Regulatory Report: The Final Rule: Part-Time Lease Deals Out, Other Stark Measures on Hold
In last year’s Medicare Physician Fee Schedule (MPFS) proposed rule, CMS described its concerns for the potential for fraud, waste and abuse of the Medicare program that may be caused by the growth of so-called “pod” or “condo” laboratories. “Pod” laboratories are laboratories that are located off-site from a physician’s office (sometimes even in another state) and operated entirely by an independent contractor physician pursuant to a reassignment arrangement for the purpose of performing pathology studies that will be billed globally by the ordering physician’s office. Typically the physician’s office pays the pod laboratory a fixed fee for a diagnostic test that is less than the global fee the physician is able to collect from the Medicare program when he/she bills for the test. Last year, CMS had proposed to amend its reassignment rules to include a new provision to attempt to take the profit from the arrangements. CMS decided to not act on last year’s proposals, but in this year’s MPFS rules, CMS has acted—and decisively so. The agency’s new rules affect pod labs, but also will have a significant impact on many imaging arrangements involving referring physicians.
The final rule effectively bars any IDTF from having part-time lease arrangements with referring physicians, and the new anti-markup rules may cause many deals to cease since CMS has removed any profit opportunity from even those lease agreements that meet the in-office ancillary services exception to Stark, unless the imaging service is performed on the premises of the physician’s group office where they provide the full range of their services.
The IDTF Anti-Sharing Ban
Fixed IDTFs that are located somewhere other than in a hospital building will be precluded from subleasing the IDTF’s office space or equipment to a referring physician practice to, even if the physician practice has an office in the same building as the imaging center. Recognizing that this new standard would require IDTFs currently engaged in a space sharing arrangement with physician groups to restructure those arrangements, CMS has delayed the implementation date for unwinding such space sharing arrangements for existing IDTFs until January 1, 2009, in order to provide IDTFs a full year to restructure. But any sublease agreement is barred after January 1, 2008.
Anti-Markup Rule
Under Medicare’s long-standing “purchased diagnostic test” rule, also referred to as the “anti-markup” rule, if a physician bills Medicare for the technical component of a diagnostic test performed by an outside supplier, the physician is prohibited from “marking up” the charges submitted to Medicare for the technical component services above what the physician paid to purchase the test from the outside supplier. But the anti-markup rule has had limited application and has not deterred many part-time, turn-key leasing arrangements. Nor has the existing rule applied to billings submitted for the professional component services.
CMS has expanded the anti-markup rule by: 1) applying the prohibition on marking up charges to professional component services and 2) clarifying that the anti-markup provisions apply to any technical or professional component the “ordering” physician either: i) obtains from an “outside supplier,” regardless of whether the component is obtained as a “purchased test” or via reassignment from the outside supplier or ii) the test is performed outside the physician group’s “office.” The “office of the billing physician” is defined as “the medical office space where the physician or other supplier regularly furnishes patient care.”
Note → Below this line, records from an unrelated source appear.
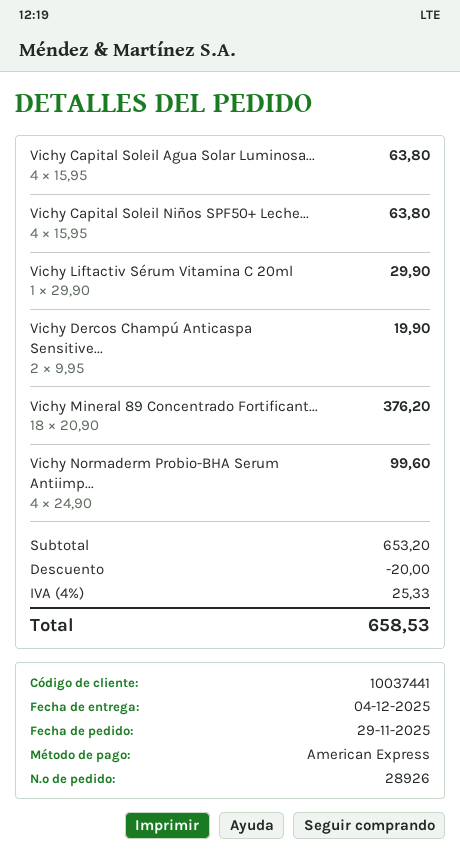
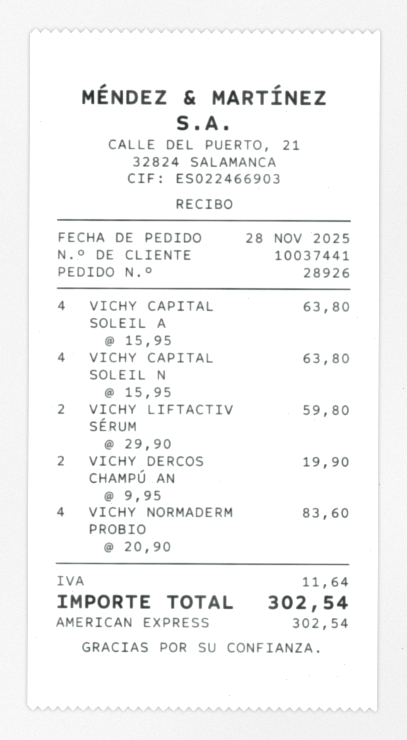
order date: 2025-11-29 -> 2025-11-28
Vichy Liftactiv Sérum Vitamina C 20ml: 1 x 29.90 = 29.90 -> 2 x 29.90 = 59.80
Vichy Mineral 89 Concentrado Fortificant...: 18 x 20.90 = 376.20 -> none
Vichy Normaderm Probio-BHA Serum Antiimp...: 4 x 24.90 = 99.60 -> 4 x 20.90 = 83.60
discount: 20.00 -> none
tax: 25.33 -> 11.64
total: 658.53 -> 302.54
If the professional or technical component of a test is “performed at a site other than the office of the billing physician or supplier,” it will be subject to anti-markup prohibition. Thus, for example, if an orthopedic group has a full time office in the same building as a radiology group’s imaging center, and leased space, equipment, and personnel from the imaging center, the arrangement could permit no Medicare profits since it would be subject to the anti-markup rule, even when such lease qualifies under the same building requirements of the Stark in-office ancillary services exception—a major blow to most part-time leasing arrangements.
Proposed Stark Regulations
CMS declined to adopt as final the bulk of the other significant and controversial changes to the Stark rules it set forth in the proposed rule. CMS reported that it received approximately 1,100 comments in response to the proposed Stark changes. CMS apparently decided that, given the significance of the proposal and the volume of public comments it received, it was not prudent to finalize any of the other proposed changes to the Stark regulations. CMS noted, however, that because it received sufficient information both from the commenters and CMS’s own independent research, CMS intends to finalize revisions to the Stark regulations without requesting or providing any additional public comment period.